Abstract
Purpose: :
Following treatment of the primary uveal melanoma, up to 50% of patients will develop metastatic disease, for which effective therapy does not currently exist. Current standard of care following surgical excision or radiation therapy of the primary tumor is periodic patients monitoring for metastatic disease. Tumor biopsy based methods to identify molecular prognostic markers (at the time of ophthalmic diagnosis) of metastatic disease have become available. One study evaluating mood and anxiety in patients with uveal melanoma, found rates consistent with those found in other cancer populations. However, there are no studies evaluating mood and anxiety in patients undergoing molecular prognostication for uveal melanoma. Further, regret about having this type of testing has not been studied in this population.
Methods: :
Hospital Anxiety and Depression Scale (HADS) was administered to patients consenting to tumor biopsy for molecular prognostication pre-operatively, and at follow up times of 3 and 12 months, to assess for depression and anxiety.

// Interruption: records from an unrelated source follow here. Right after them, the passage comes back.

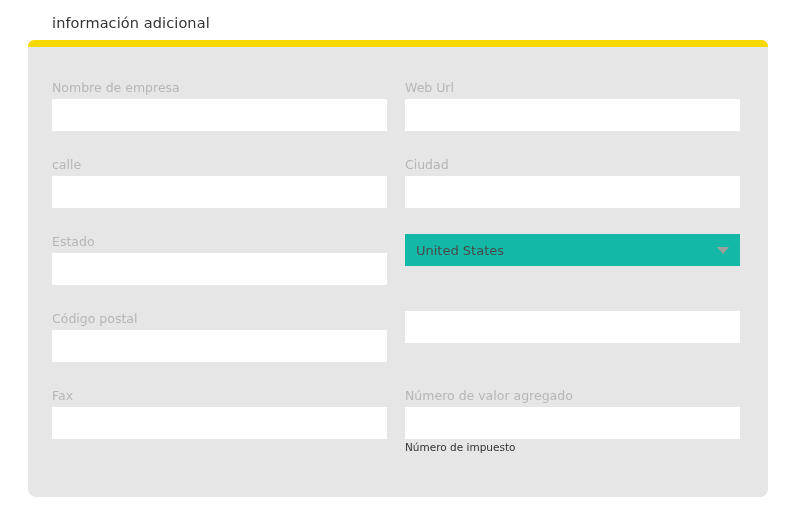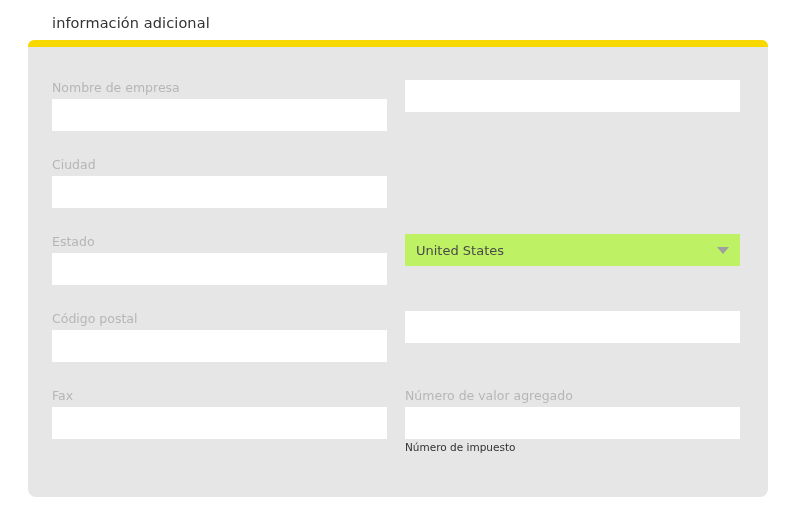"Web Url" span.field-label { html: none -> <span>Web Url</span> }
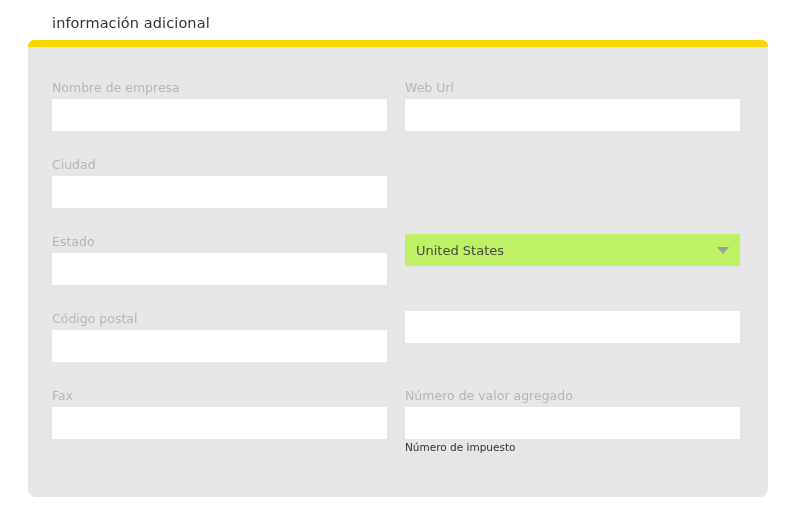"calle" div.field { html: none -> <div> <span>calle</span> <input> </div> }
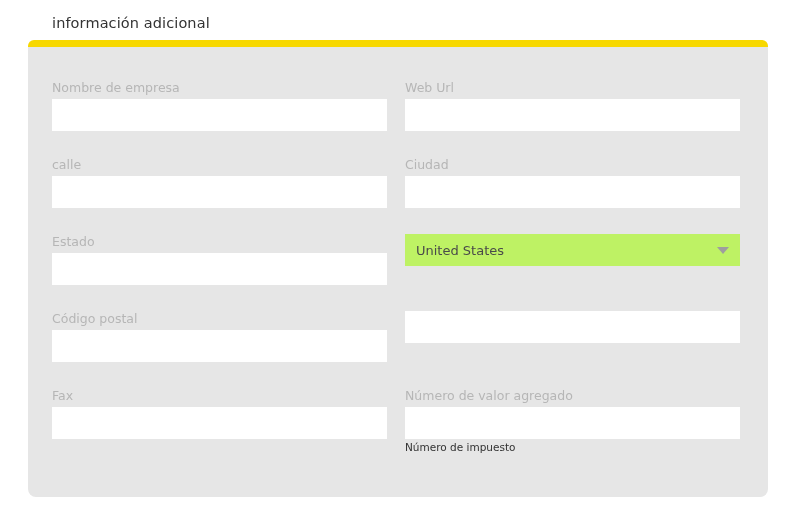"United States" .field-select { background: #bef264 -> #14b8a6 }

A brief decision making regret scale was given at the same time as the HADS.
Results: :
Pre-operative data on 28 patients, showed that 36% (N=10) had scores on the HADS consistent with either "suggestive or probable" depression or anxiety. The mean age of patients in this group was 54 and 60% of the group are men. In the non-anxious/depressed group, the average age was 59 and 76% of the group are men. With regard to decision regret, the majority of patients, 82% (N=23), did not regret this decision. Only 5 (18%) patients either had some or complete regret in making the decision to undergo prognostic testing.
Conclusions: :
The preliminary data suggests that there are high rates of depression and/or anxiety pre-operatively in the uveal melanoma population. The majority of patients do not regret the decision to undergo prognostic testing.